__TASK DETAILS__.
Taking only the lines of the data below from the line with "利 号：ZL 2013" to the line with "#0f766e -> #c2410c", ends included, write them out exactly and without pictures.
BEGIN INFORMATION GIVEN
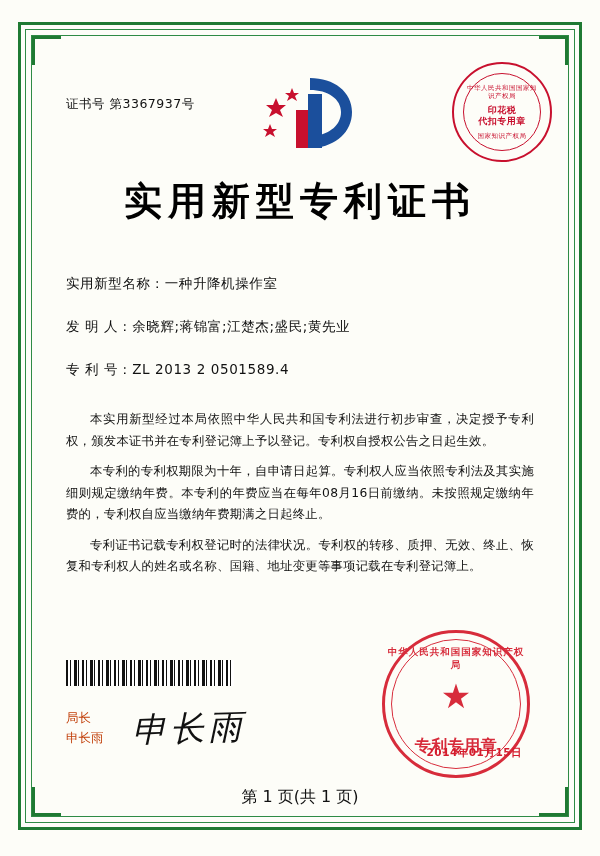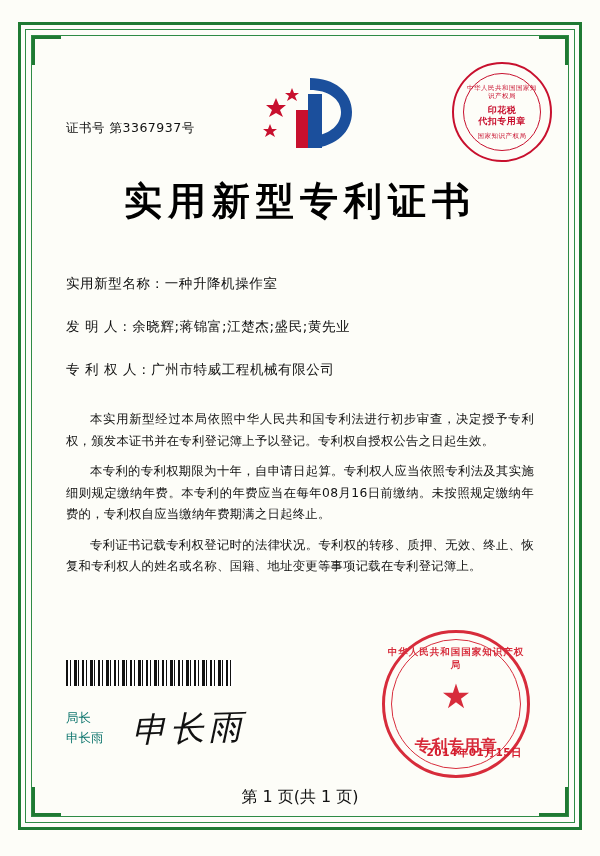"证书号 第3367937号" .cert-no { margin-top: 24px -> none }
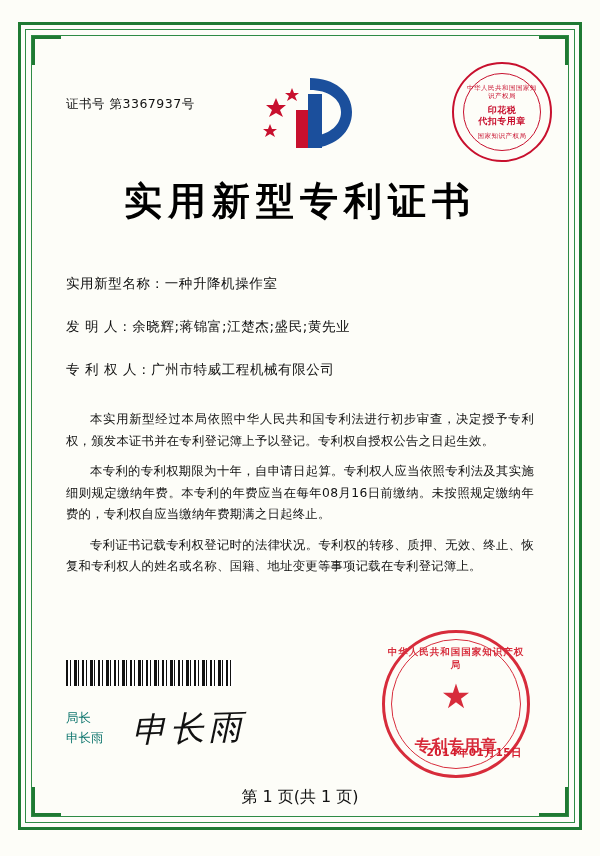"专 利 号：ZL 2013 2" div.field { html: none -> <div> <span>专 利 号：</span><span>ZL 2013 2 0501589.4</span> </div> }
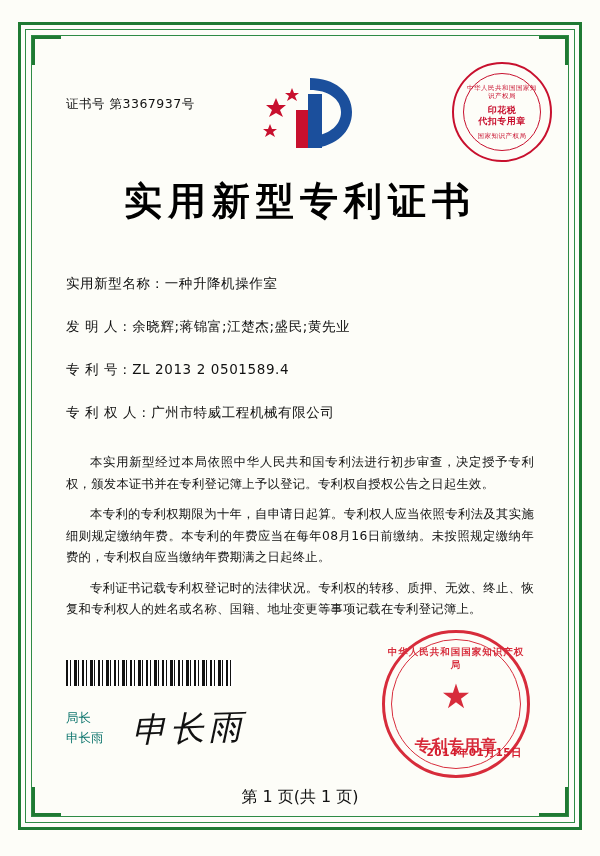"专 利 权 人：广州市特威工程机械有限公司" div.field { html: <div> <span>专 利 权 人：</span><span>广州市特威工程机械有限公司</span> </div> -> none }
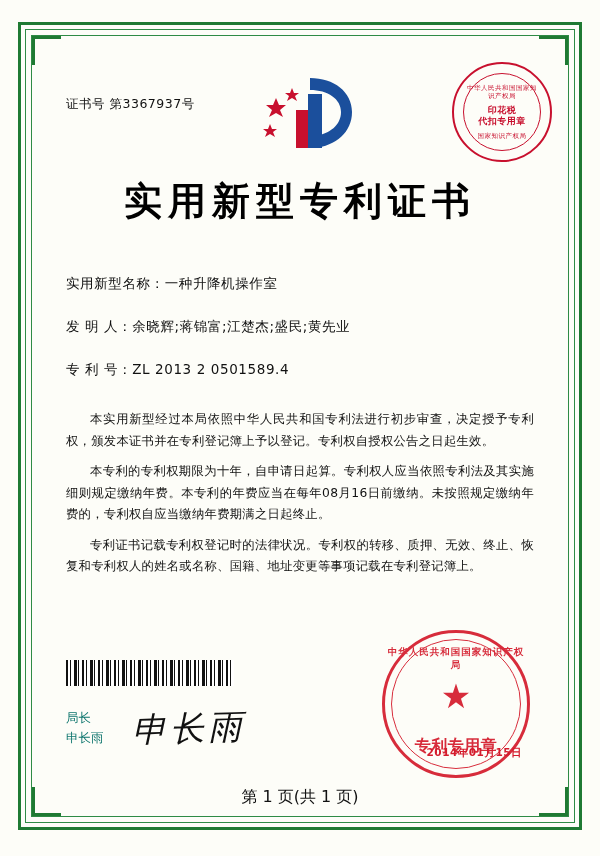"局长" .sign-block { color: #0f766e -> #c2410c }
END INFORMATION GIVEN
BEGIN INFORMATION GIVEN
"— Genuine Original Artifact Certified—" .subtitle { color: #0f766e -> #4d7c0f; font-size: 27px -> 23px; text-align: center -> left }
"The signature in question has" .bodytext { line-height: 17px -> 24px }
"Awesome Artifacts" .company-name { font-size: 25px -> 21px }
END INFORMATION GIVEN
BEGIN INFORMATION GIVEN
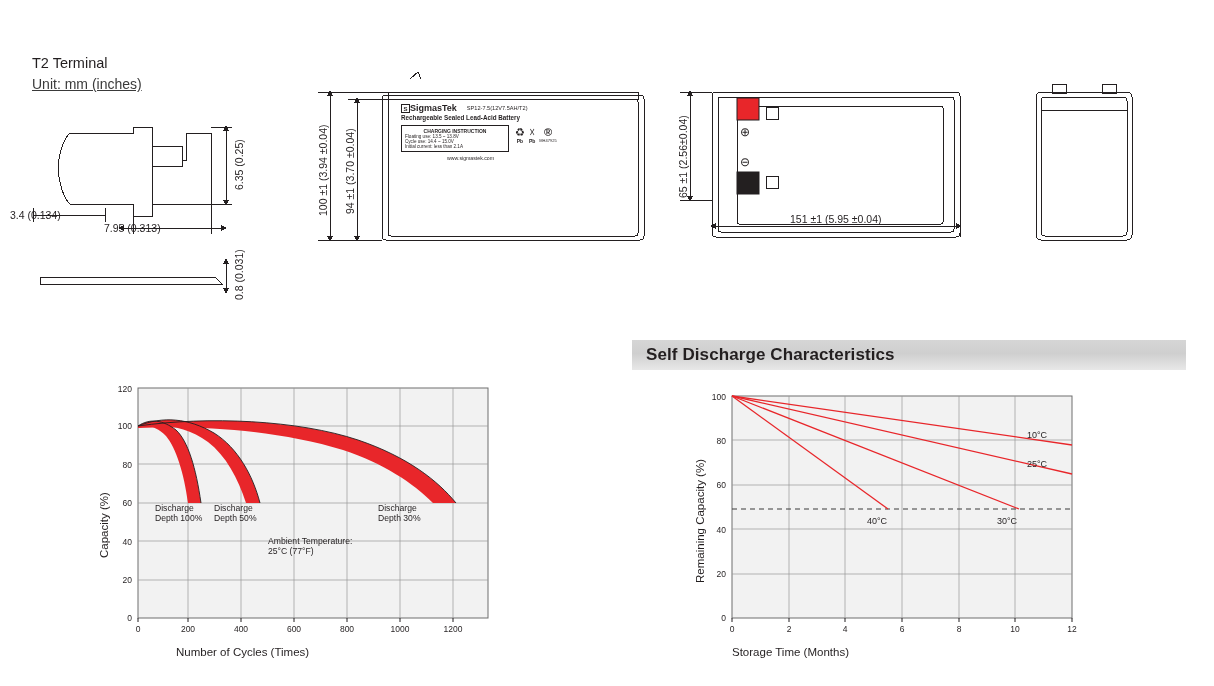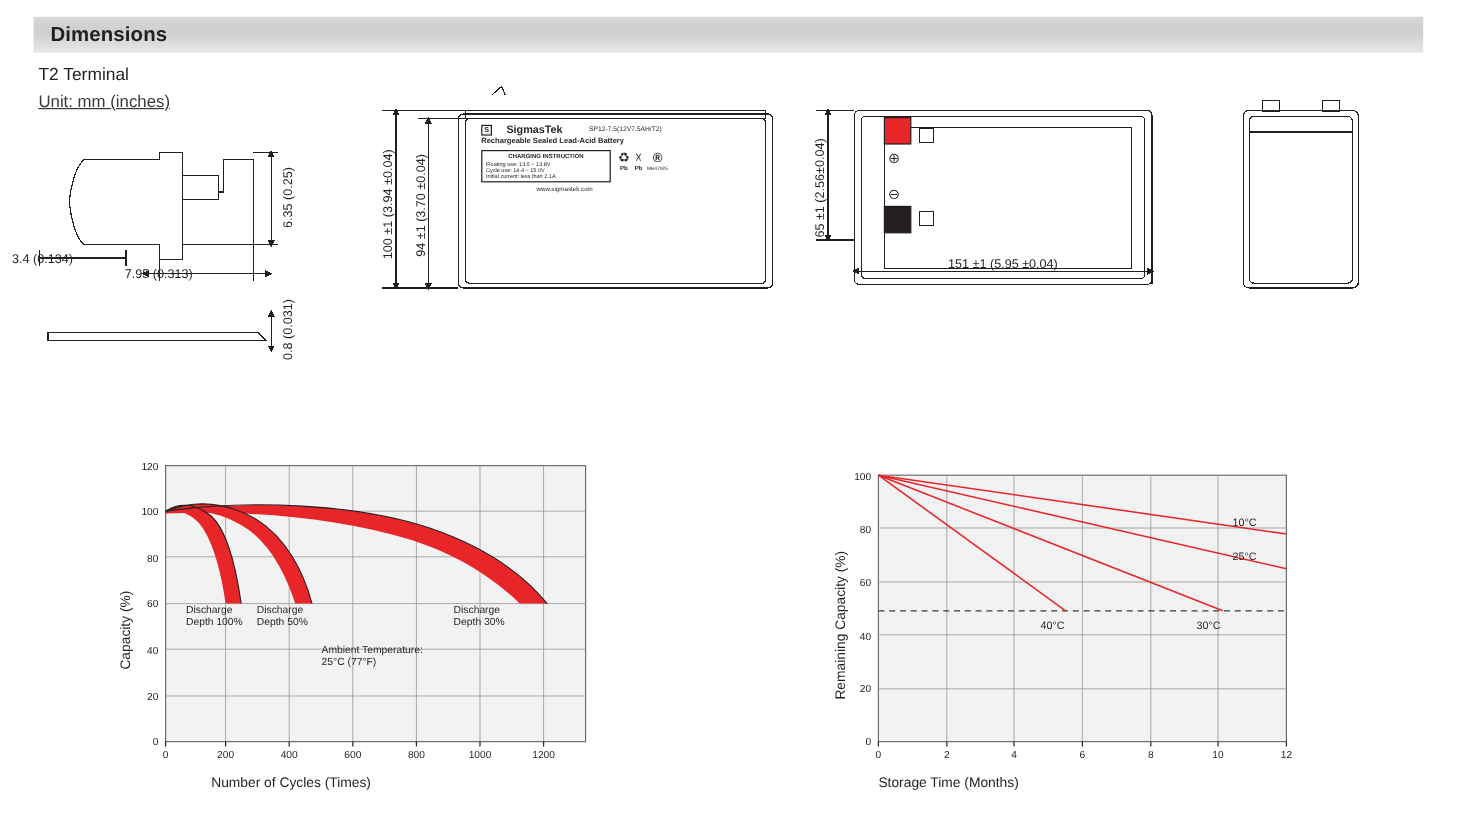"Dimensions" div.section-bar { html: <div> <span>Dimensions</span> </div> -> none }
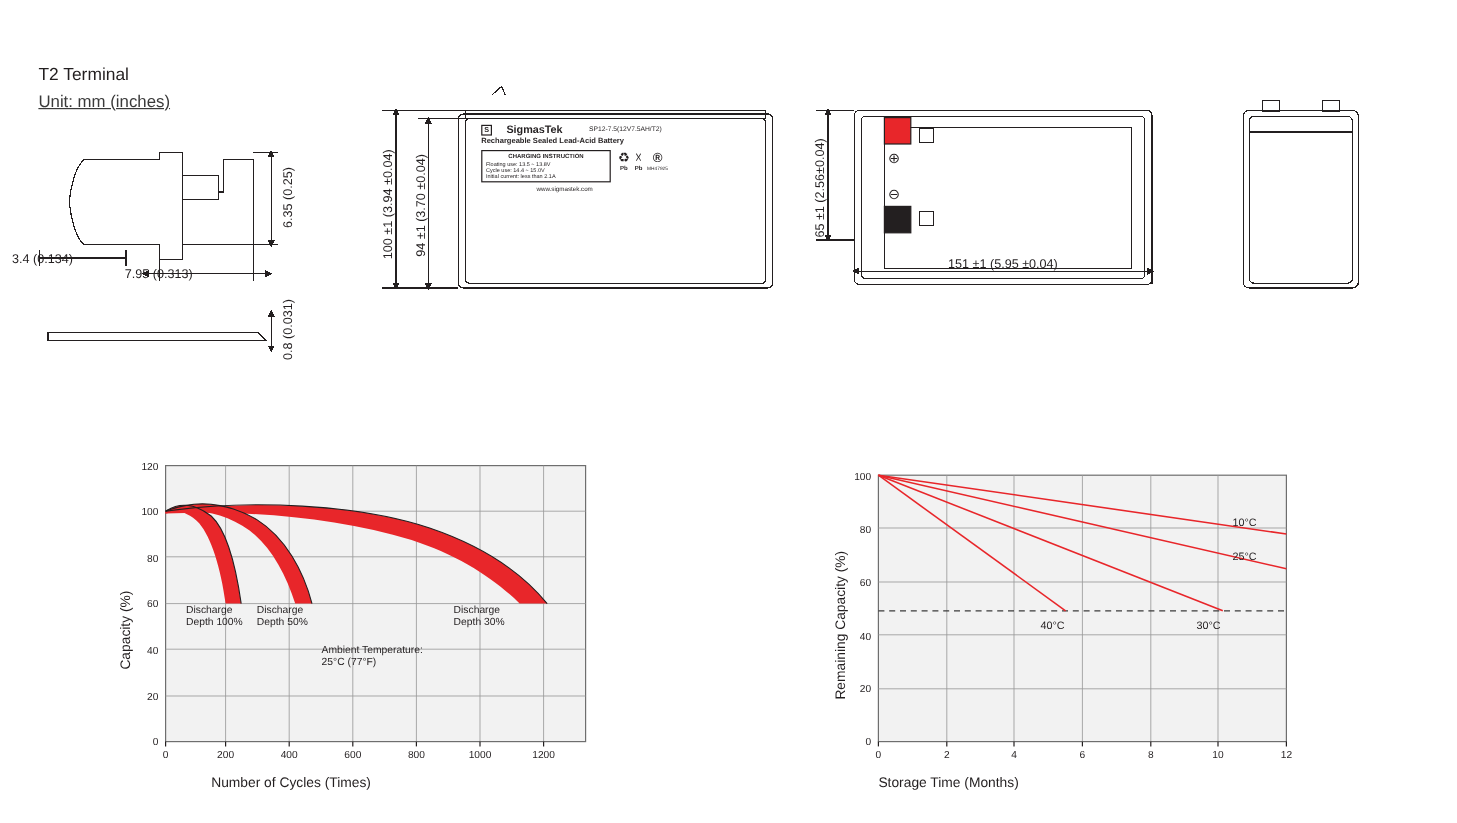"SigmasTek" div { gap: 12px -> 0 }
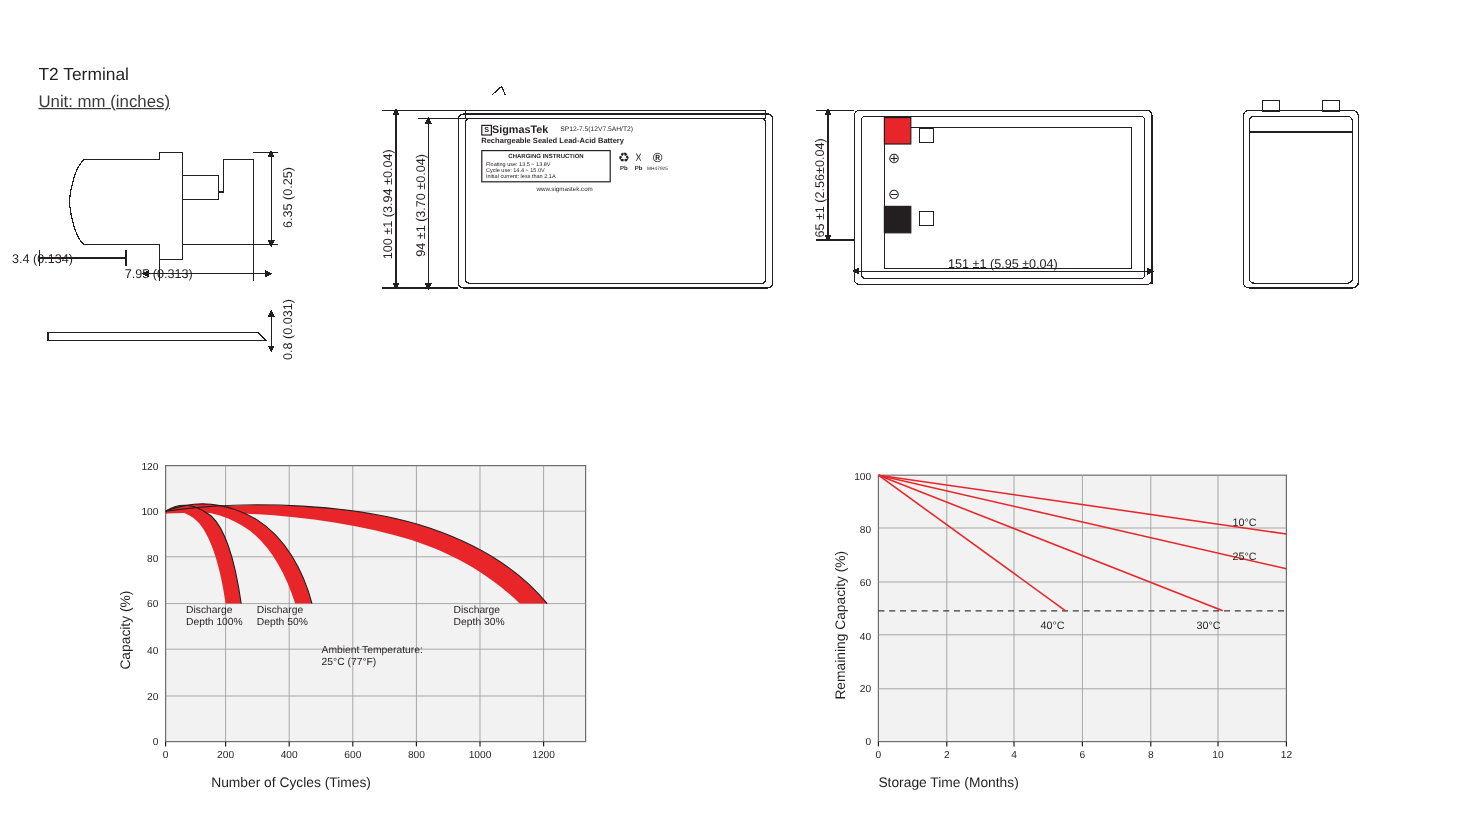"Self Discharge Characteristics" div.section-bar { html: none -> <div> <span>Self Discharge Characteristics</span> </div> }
END INFORMATION GIVEN
__OUTPUT OF THE EXERCISE__.
"专 利 号：ZL 2013 2" div.field { html: none -> <div> <span>专 利 号：</span><span>ZL 2013 2 0501589.4</span> </div> }
"专 利 权 人：广州市特威工程机械有限公司" div.field { html: <div> <span>专 利 权 人：</span><span>广州市特威工程机械有限公司</span> </div> -> none }
"局长" .sign-block { color: #0f766e -> #c2410c }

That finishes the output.